▸ Task requirements
Beginning at the line containing "- Other victims" and continuing to the end of the records below, give each line again exactly as it stands, and only those lines.

▸ Source data
>>>>

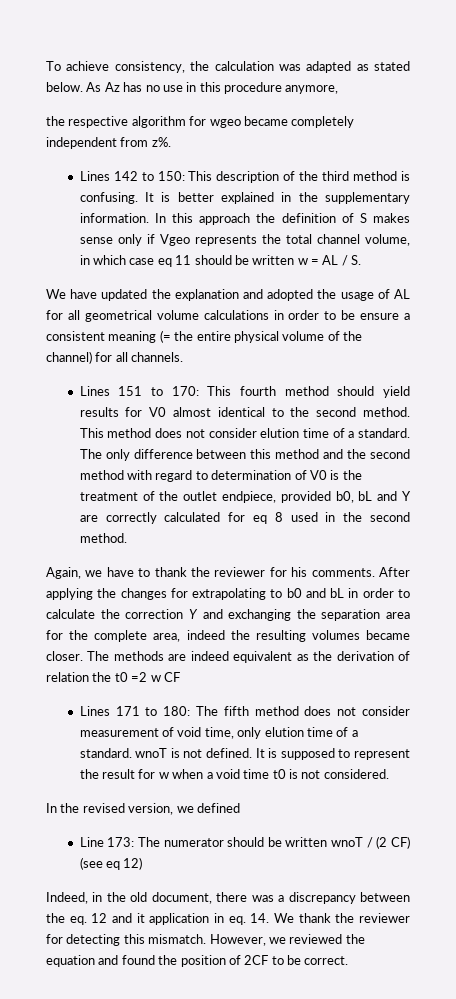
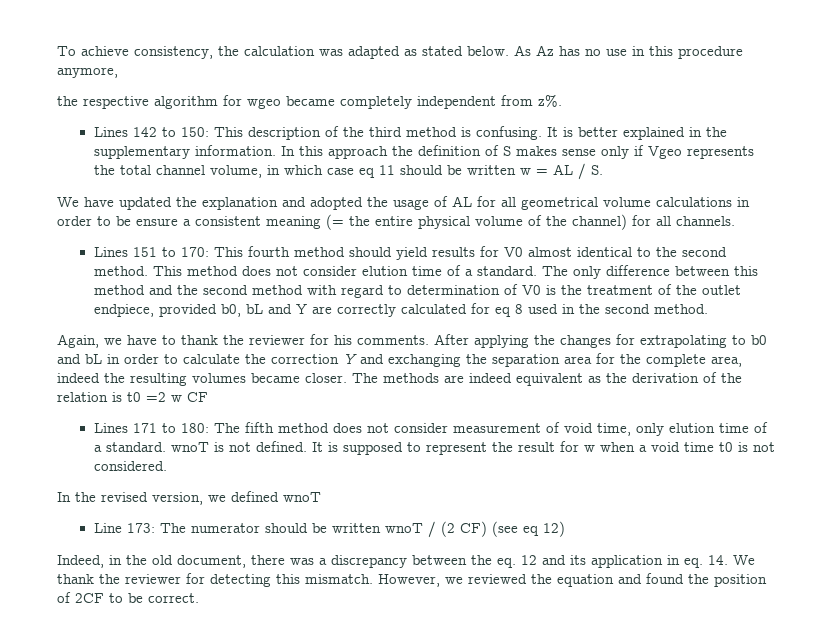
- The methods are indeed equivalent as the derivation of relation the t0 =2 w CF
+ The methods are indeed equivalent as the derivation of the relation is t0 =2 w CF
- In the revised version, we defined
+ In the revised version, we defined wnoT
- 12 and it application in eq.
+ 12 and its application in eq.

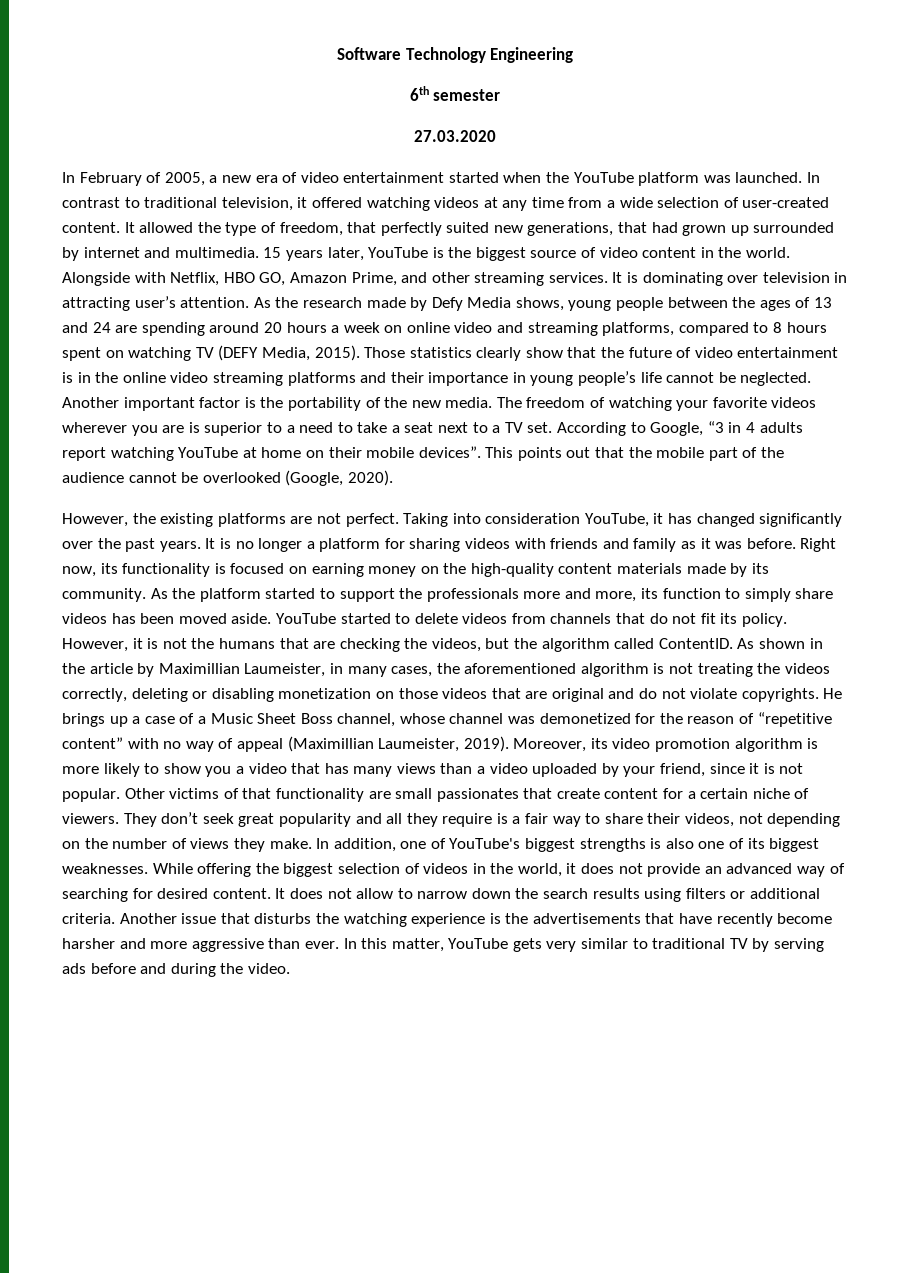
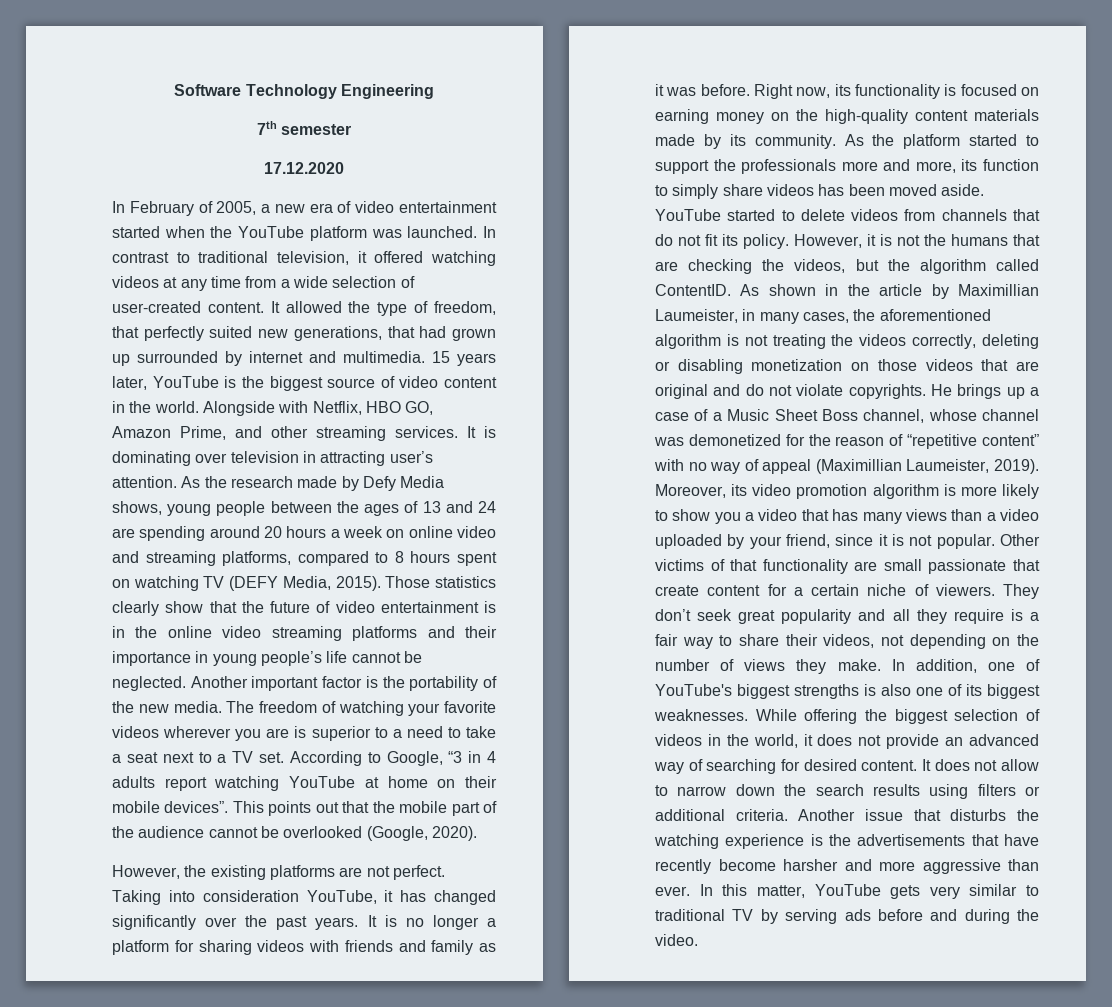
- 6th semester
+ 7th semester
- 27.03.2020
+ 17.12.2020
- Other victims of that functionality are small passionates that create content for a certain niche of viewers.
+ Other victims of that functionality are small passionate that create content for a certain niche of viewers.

<<<<

▸ Output
- Other victims of that functionality are small passionates that create content for a certain niche of viewers.
+ Other victims of that functionality are small passionate that create content for a certain niche of viewers.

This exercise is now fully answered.